IP specialist provider British Friendly is not entirely convinced of the need for such a product.
Steve Wanstall, head of sales at British Friendly, said: "One of the things I hear a lot of is about protection innovation and simplifying products. But innovation already exists. The spectrum of IP is very broad. The innovation needs to be less about products and more about how to engage the consumers.
"The proposed simple IP for example comes with its own ramifications, like reduced underwriting will push price up. Until there is a greater understanding of IP it will not sell.
"We do not have a particular stance on the steering group initiative. It is a good move if it means the consumer is going to find it easier to buy. But simplifying it does not necessarily mean it is going to be sold, there are already simple IP products."
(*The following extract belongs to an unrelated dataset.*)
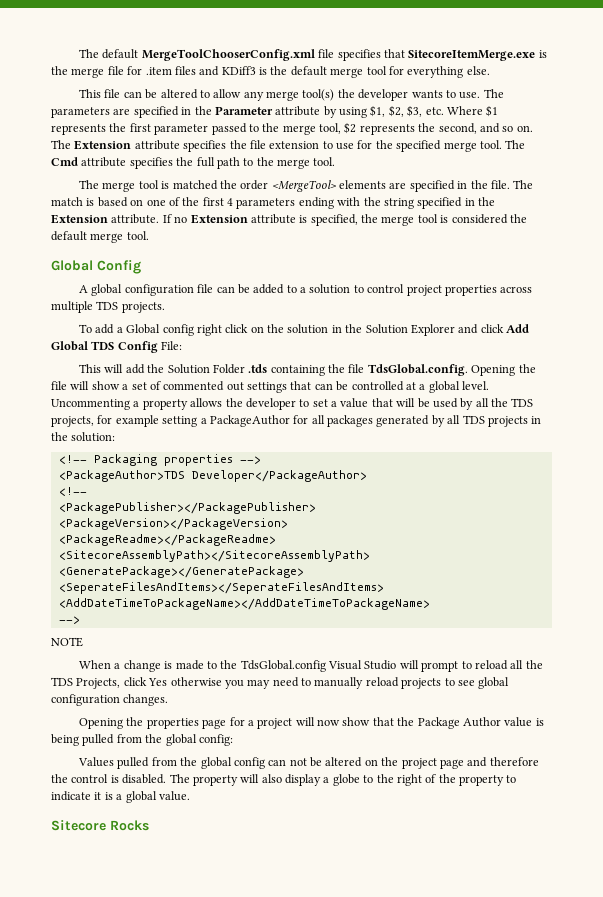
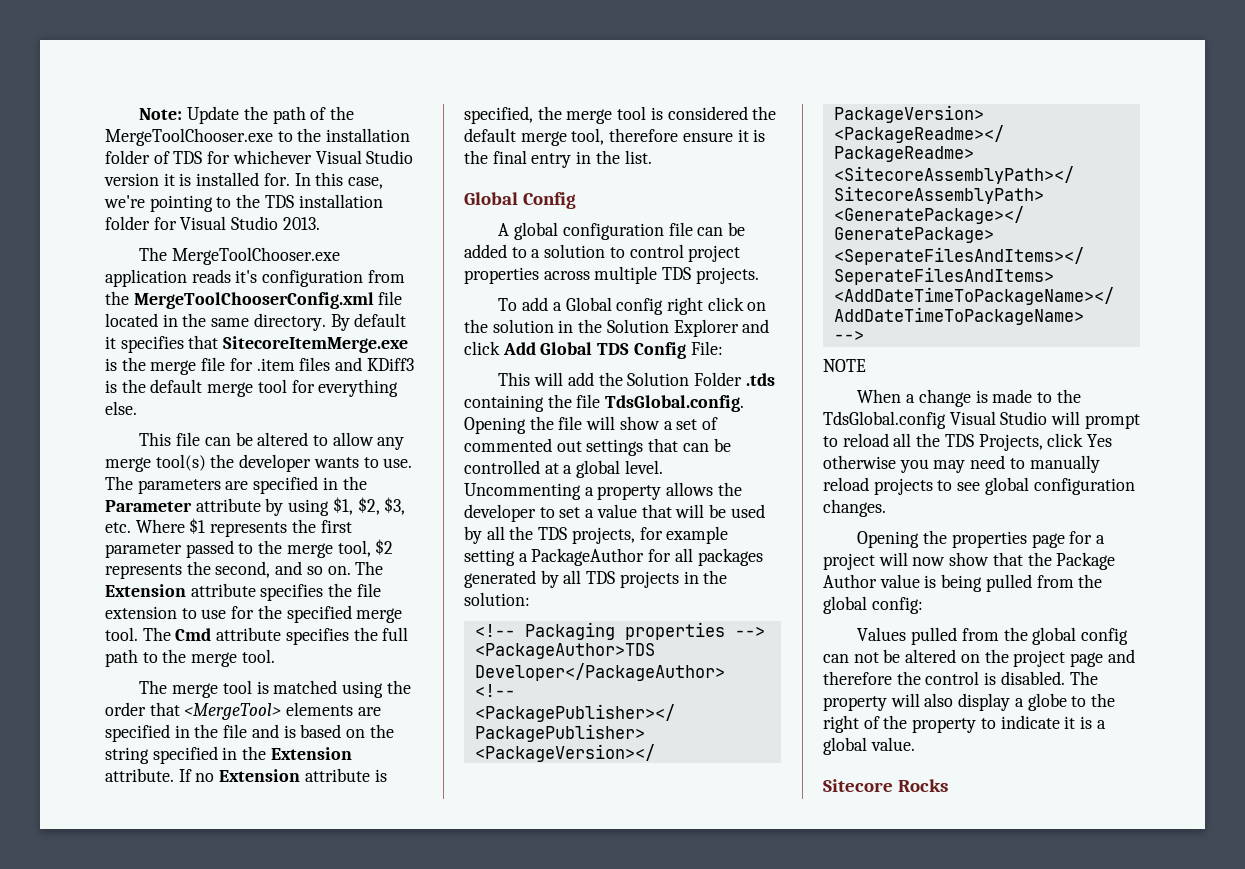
[79,49,335,61] The default MergeToolChooserConfig.xml file -> [139,106,354,124] [105,128,411,146] [105,150,414,164] [104,172,384,189] [104,194,383,212] [105,216,320,230] [139,247,341,265] [105,269,405,287] [105,291,403,309] [105,313,407,331] [105,336,116,349] Note: Update the path of the MergeToolChooser.exe to the installation folder of TDS for whichever Visual Studio version it is installed for. In this case, we're pointing to the TDS installation folder for Visual Studio 2013. // The MergeToolChooser.exe application reads it's configuration from the MergeToolChooserConfig.xml file located in the same directory. By default it
(218, 185) none -> [341,681,383,698] using
(269, 185) none -> [149,702,180,716] that
[490,180,534,189] [51,197,361,209] file. The match is based on one of the first 4 parameters ending with -> [223,724,366,738] file and is based on
[126,231,149,240] tool. -> [571,128,766,145] [464,150,652,168] tool, therefore ensure it is the final entry in the list.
British friendly reported a record month in sales in October. Wanstall said it was part of an overall growth story and that the Gender Directive had not had any impact on sales, rather it owed to engaging better with advisers and consumers.
He explained that there had not been "a great deal of rushing" to take advantage of the deadline, nor had he been inundated with advisers really pushing IP, adding: "IP as it stands at the moment pretty much comes down to the adviser's ability to sell and it has to be sold not bought. Innovation needs to build the piece around awareness and value of IP not necessarily product structure.
"More recently it is like people misunderstanding how expensive the product is and debating whether the product will pay out. It is getting the right message out."
Manchester-based IFA Clayton Hulme Partnership echoed the view. Director Chris Hulme said the firm had been out there with clients marketing the price-factor ahead of the gender-neutral deadline but had seen no real impact on sales.
Hulme added however, that sales of individual IP had rocketed after the firm campaigned about state benefits and raised awareness among clients about the value of the product and their potential need.
And Warrington-based advice firm Relevant Life Policies reported similar. Tony Columbine, director, said the Gender Directive had "certainly" driven a 10% increase in life protection business, but reported no additional take-up of IP.
He said individual IP was very under-sold and that it would need much more than the Gender Directive changes to push sales.
"IP needs real innovation including more flexibility, fixed-term benefits and lower costs initially," Columbine said.
Cirencester Friendly said lack of take up of individual IP was mainly down to consumer awareness, a lack of advice and generally just a bad economy.
John Bridge, director of sales and marketing at Cirencester, said there was a serious confusion between PPI and IP and the collapse of the mortgage market had taken a lot of protection business with it.
Bridge said: "There is also a perception of our industry that insurers do not pay-out. It is a bit of a myth. The confusion presented by ADLs and own occupation has certainly had an impact on the market and most of the market is moving to own-occupation now so that if you are unable to work pay-out is very clear. And that is a good thing.
"But importantly good quality advice not only increases sales but when people are looking at IP it will ensure pay outs too."
According to bridge, there is no one silver bullet to turn the market around, but that it does need innovation.
Bridge said he was "all in favour" of the simple product concept, but added that the industry already had simple IP products.
He said: "What it needs to be is flexible and available to be tailored to differing needs. We need a simple basis but also a product that can be altered. Providers should not put restrictions on it.
"And there is the perception that if you are ill and cannot work the state will pay for you. We have an enormous amount of education innovation to do to deal with this issue."
Whatever the opinion in the industry, most are in agreement that individual IP needs to be shaken up a bit. And at the very least, the steering group simple product proposals for a new income replacement product suggests movement.